Hi everyone,
I am making a CNN and I need to load weights from a preexisting .npy file.
Up until now I have made this function to do it.
def load_weights():
params = net.state_dict()
pathtoweights = os.path.join(os.path.abspath("."), "saved_models", "numpy", "weights.npy")
pretrained_weights = np.load(pathtoweights allow_pickle=True).item()
with torch.no_grad():
for key in params:
if "weight" == key[-6:]:
npkey = bytes(key[:-7], "utf-8")
if npkey in pretrained_weights.keys():
print("Weight found for " + npkey + "layer")
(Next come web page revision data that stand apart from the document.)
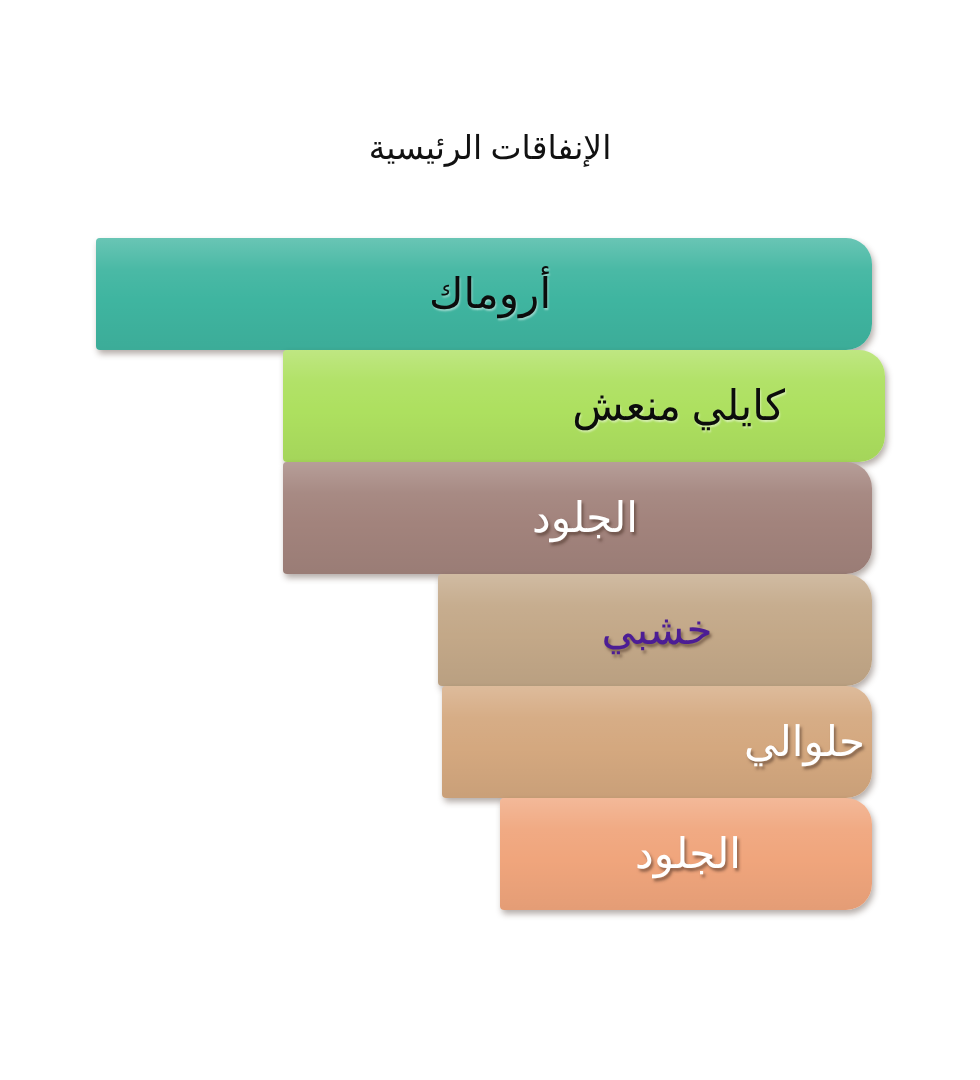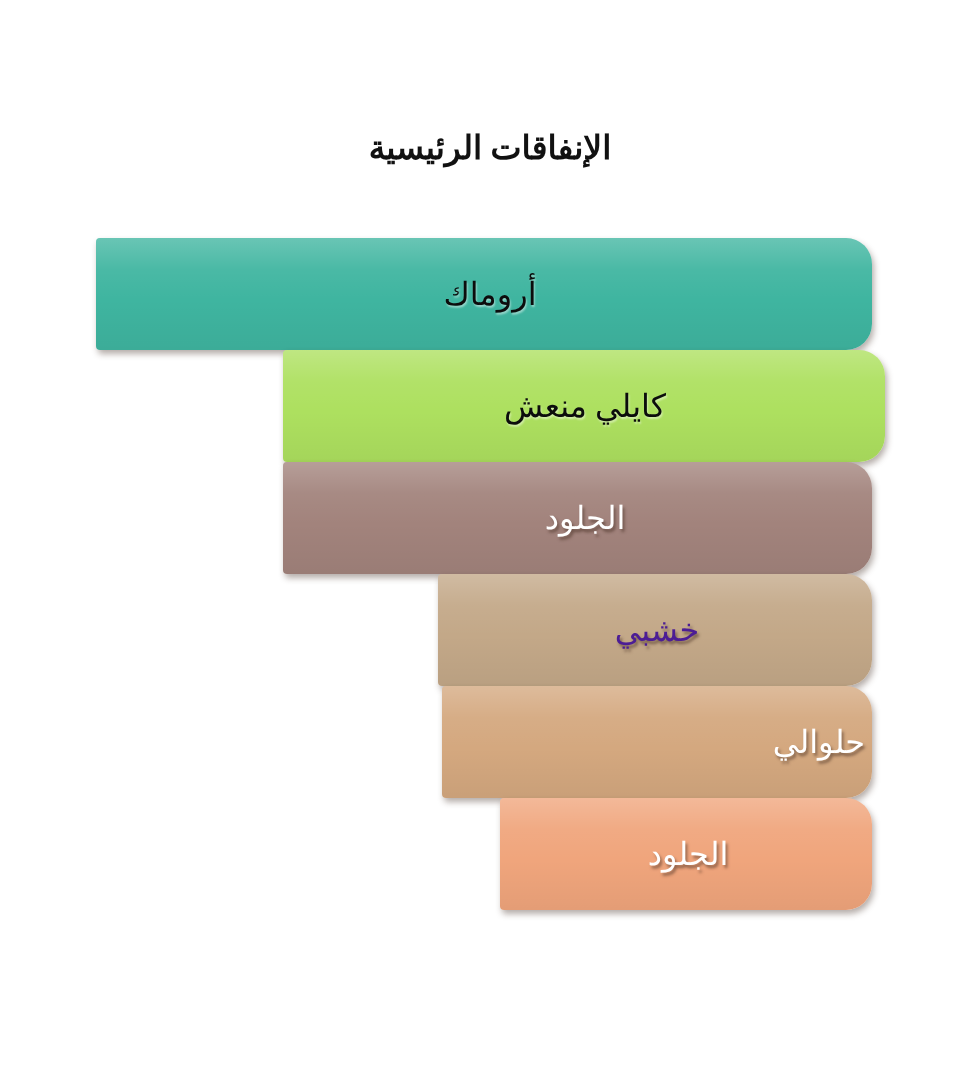--- a/index.html
+++ b/index.html
@@ -37,7 +37,6 @@
     unicode-bidi: embed;
     letter-spacing: 0px;
     white-space: nowrap;
-    font-weight: bold;
   }
 
   

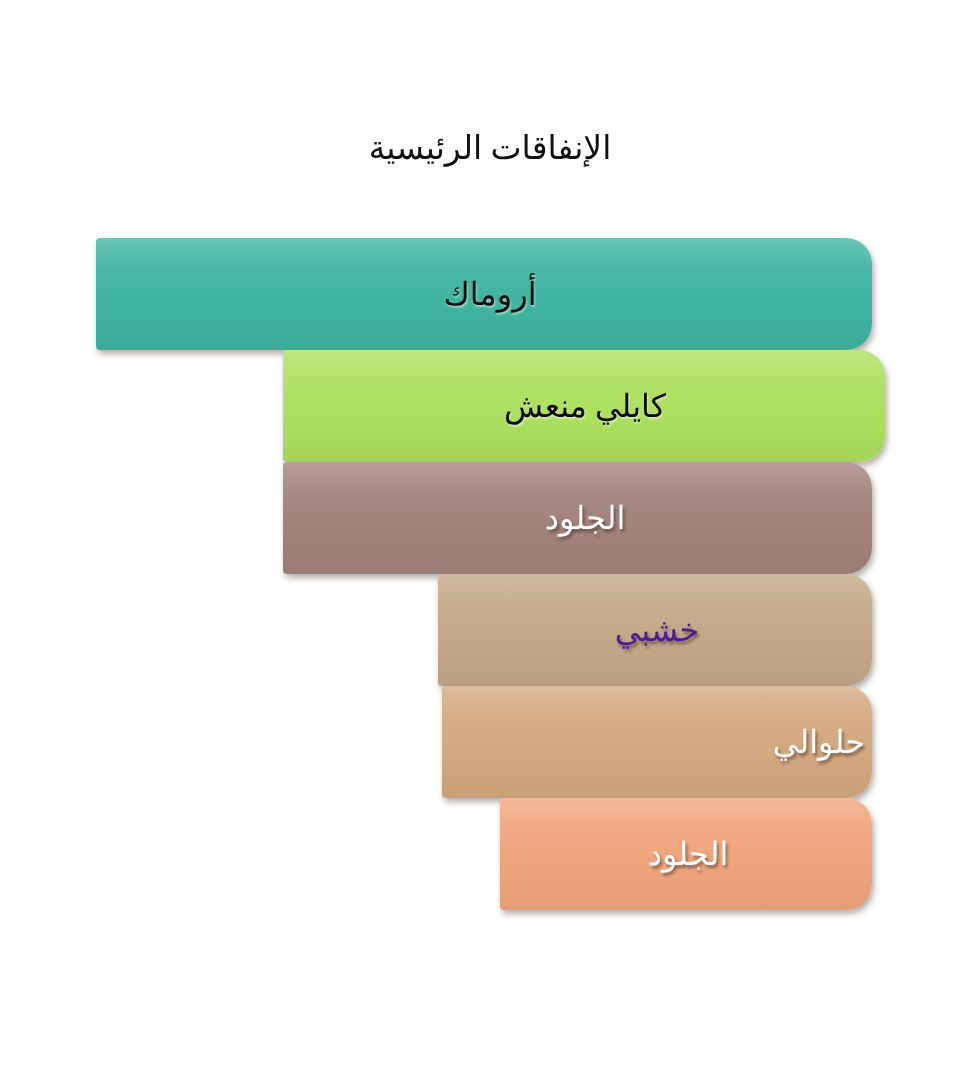--- a/index.html
+++ b/index.html
@@ -75,7 +75,7 @@
     top: 0;
     height: 100px;
     line-height: 112px;
-    font-size: 32px;
+    font-size: 42px;
     direction: rtl;
     unicode-bidi: embed;
     white-space: nowrap;

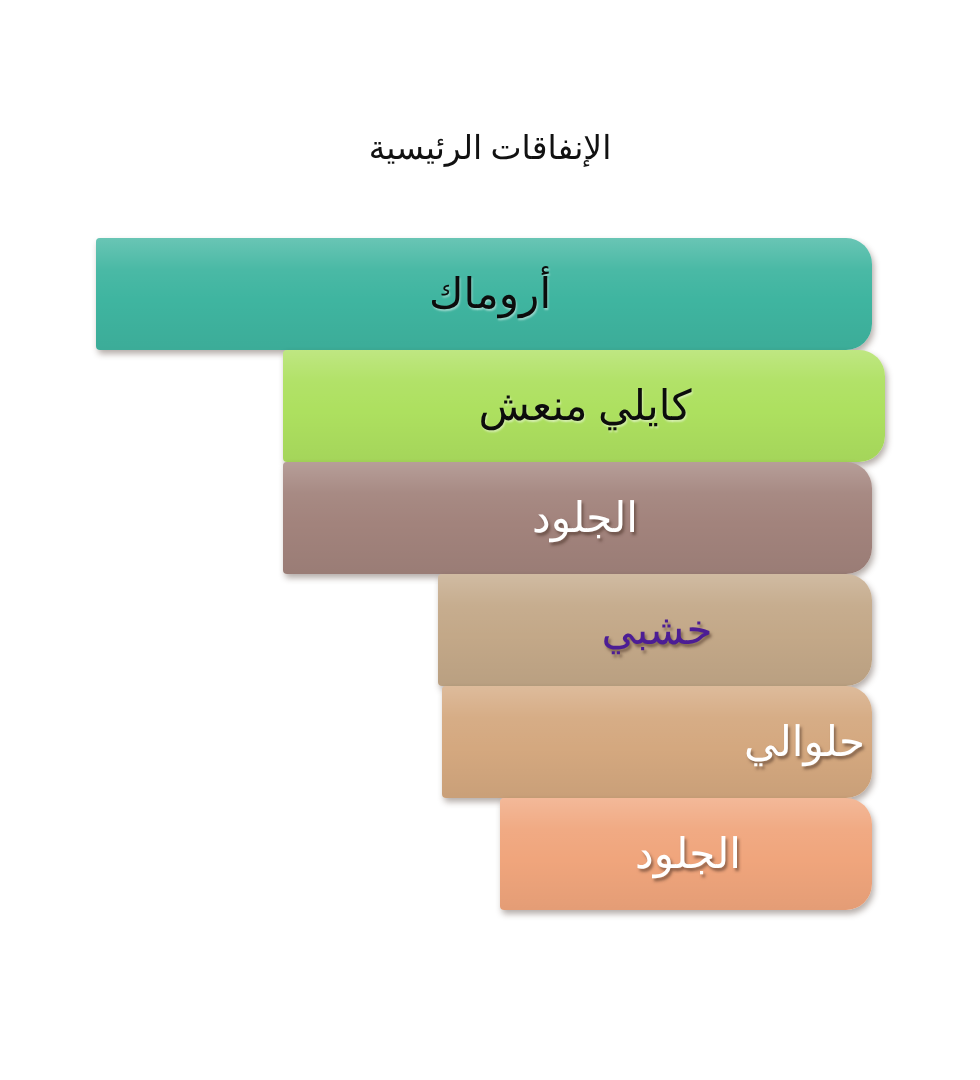--- a/index.html
+++ b/index.html
@@ -128,7 +128,7 @@
     </div>
 
 <div class="bar-label label-dark" style="top: 238px; left: 290px; width: 400px; color: rgb(12, 12, 12);">أروماك</div>
-    <div class="bar-label label-dark" style="top: 350px; left: 385px; width: 400px; color: rgb(12, 12, 12);">كايلي منعش</div>
+    <div class="bar-label label-dark" style="top: 350px; left: 385px; width: 400px; color: rgb(12, 12, 12); text-align: right;">كايلي منعش</div>
     <div class="bar-label label-light" style="top: 462px; left: 385px; width: 400px; color: rgb(255, 255, 255);">الجلود</div>
     <div class="bar-label label-light" style="top: 574px; left: 457px; width: 400px; color: #4c1d95;">خشبي</div>
     <div class="bar-label label-light" style="top: 686px; left: 465px; width: 400px; color: rgb(255, 255, 255); text-align: right;">حلوالي</div>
params[key].copy_(torch.from_numpy(pretrained_weights[npkey]["weights"]).type(Tensor))
elif "bias" == key[-5:]:
npkey = bytes(key[:-5], "utf-8")
if npkey in pretrained_weights.keys():
print("Bias found for " + npkey + "layer")
params[key].copy_(torch.from_numpy(pretrained_weights[npkey]["biases"]).type(Tensor))
However, when I run this function, the values inside params does get changed but it remains same when I print net.state_dict(). Why is it happening, tell me if I am doing anything wrong or see if you can find a fix. Greatly appreciate your help.